Ghazi Chaouachi , ministre des Domaines de l’État et des Affaires foncières, le 26 février 2020 à l’Assemblée, à Tunis. © Ons Abid

Ghazi Chaouchi, ministre des Domaines de l’État et des Affaires foncières, a annoncé « l’activation » d’une série de mesures qui tardent à être mises en place ou qui souffrent de lourdes procédures administratives. L’une des plus importantes étant l’accès à la propriété. Terres agricoles, terrains constructibles, biens immobiliers publics loués depuis des décennies, des centaines de milliers de Tunisiens sont concernés par ces mesures.

Loin d’être de nouveaux projets, ce sont parfois des politiques publiques décidées depuis vingt-cinq ans mais qui n’ont jamais été installées. La présence du parti Courant démocrate à la tête de ce ministère donne un nouvel élan à des dossiers litigieux tels l’affaire des oasis de Jemna. Rencontre avec le ministre en charge de la question, Ghazi Chaouachi.

Nous allons accorder la propriété à des Tunisiens qui ont construit leurs maisons sur des terres étatiques »

Jeune Afrique : Vous êtes à la tête du ministère des Domaines de l’État et des Affaires foncières depuis un peu plus de cinq mois. Vous dites avoir « débloqué » et « activé » l’accès à la propriété pour des centaines de milliers de Tunisiens qui occupent et travaillent des terres agricoles. En quoi cela consiste-t-il ?
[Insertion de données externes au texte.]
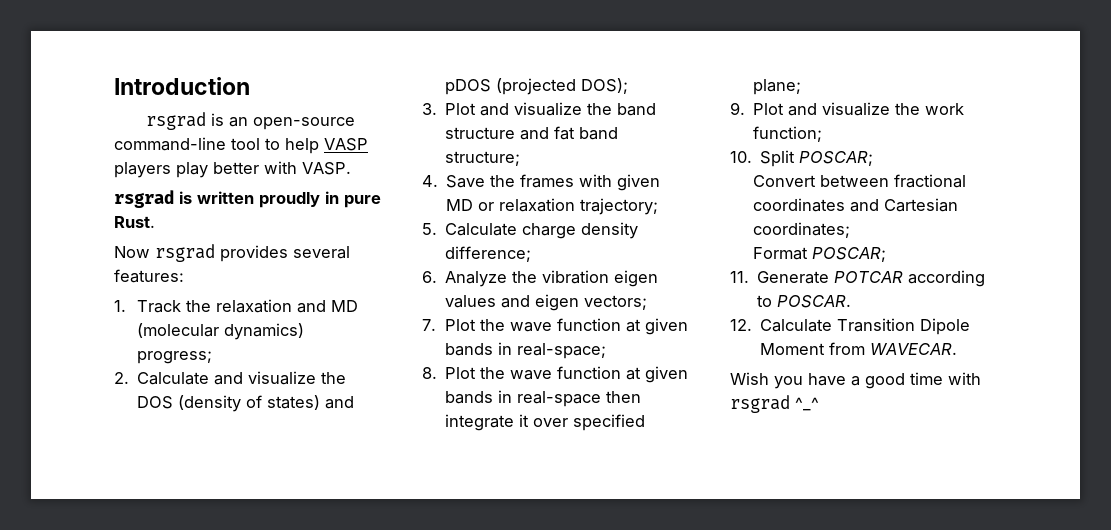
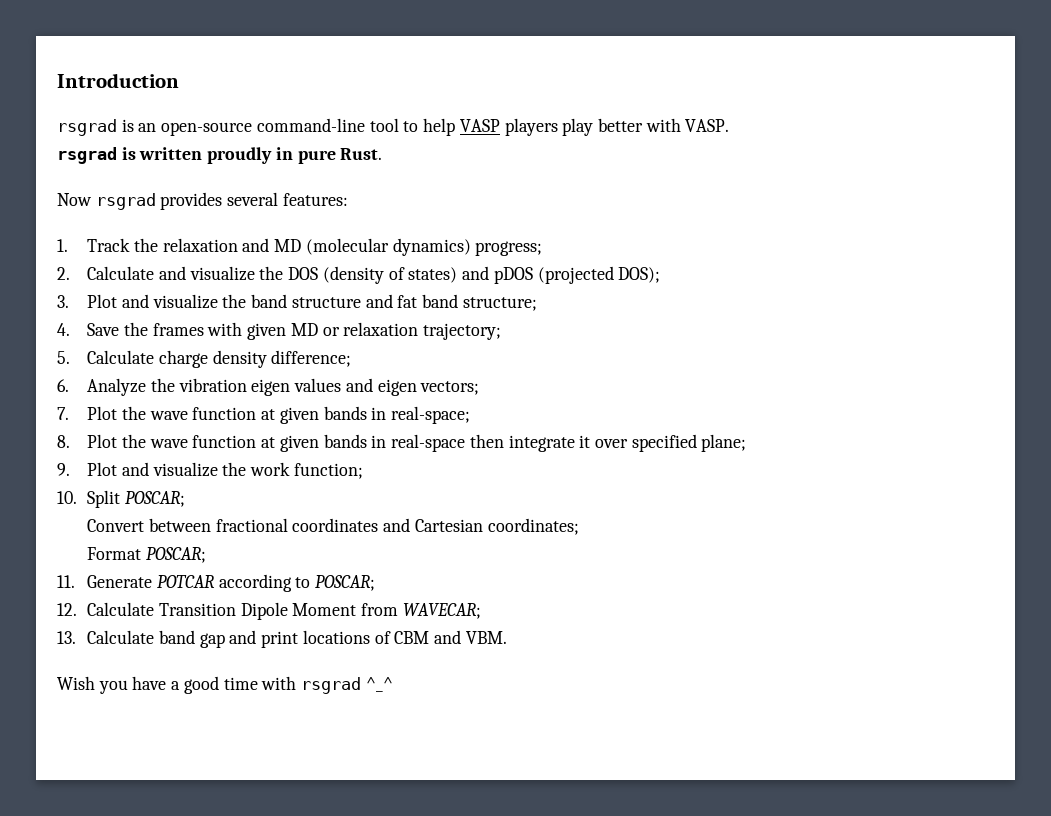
- 11. Generate POTCAR according to POSCAR.
+ 11. Generate POTCAR according to POSCAR;
- 12. Calculate Transition Dipole Moment from WAVECAR.
+ 12. Calculate Transition Dipole Moment from WAVECAR;
+ 13. Calculate band gap and print locations of CBM and VBM.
Ghazi Chaouchi :Il y a 350 000 hectares qui appartiennent au domaine foncier public agricole que les citoyens exploitent depuis les premières décennies de l’État post-indépendance. Une loi de 1995 devait leur attribuer la propriété des terres, mais les procédures étaient tellement lentes qu’au bout de vingt-cinq ans, seuls 300 agriculteurs sur 50 000 ont pu en bénéficier. Et pour cause : le décret d’application n’a été publié qu’en 2015. Parmi les aberrations, les héritiers n’avaient pas le droit d’accéder à la propriété en cas de décès de l’exploitant initial.

Quand l’État accuse des retards de vingt ans, on ne peut demander aux citoyens de rester en vie le temps de finir les démarches. C’est insensé. Nous allons simplifier les procédures afin de gagner du temps et d’offrir la possibilité de racheter les terres.

Concernant les citoyens qui ont construit sur des terres non agricoles propriétés de l’État, quelle solution proposez-vous ?

Nous allons accorder également la propriété à des Tunisiens qui ont construit leurs maisons sur des terres étatiques. À condition que le bien soit inclus dans un plan d’aménagement et réalisé avant l’an 2000. Donc, les logements bâtis à la hâte après la révolution sont exclus. Le prix du mètre carré sera symbolique : entre 5 et 20 dinars (1,5 € à 6 €).

Concrètement, si quelqu’un n’est pas propriétaire du terrain sur lequel il a construit, sa maison n’a aucune valeur. Ainsi, quand l’État lui vend, par exemple, un terrain de 200 m2 à 1 000 DT (environ 300 €), ajouté à cela la valeur du bien bâti pour à peu près 50 000 DT (15 000 €)… c’est un capital conséquent qui lui est offert. Demain, il pourra vendre, hypothéquer, acheter des participations, construire d’autres étages, hériter, etc.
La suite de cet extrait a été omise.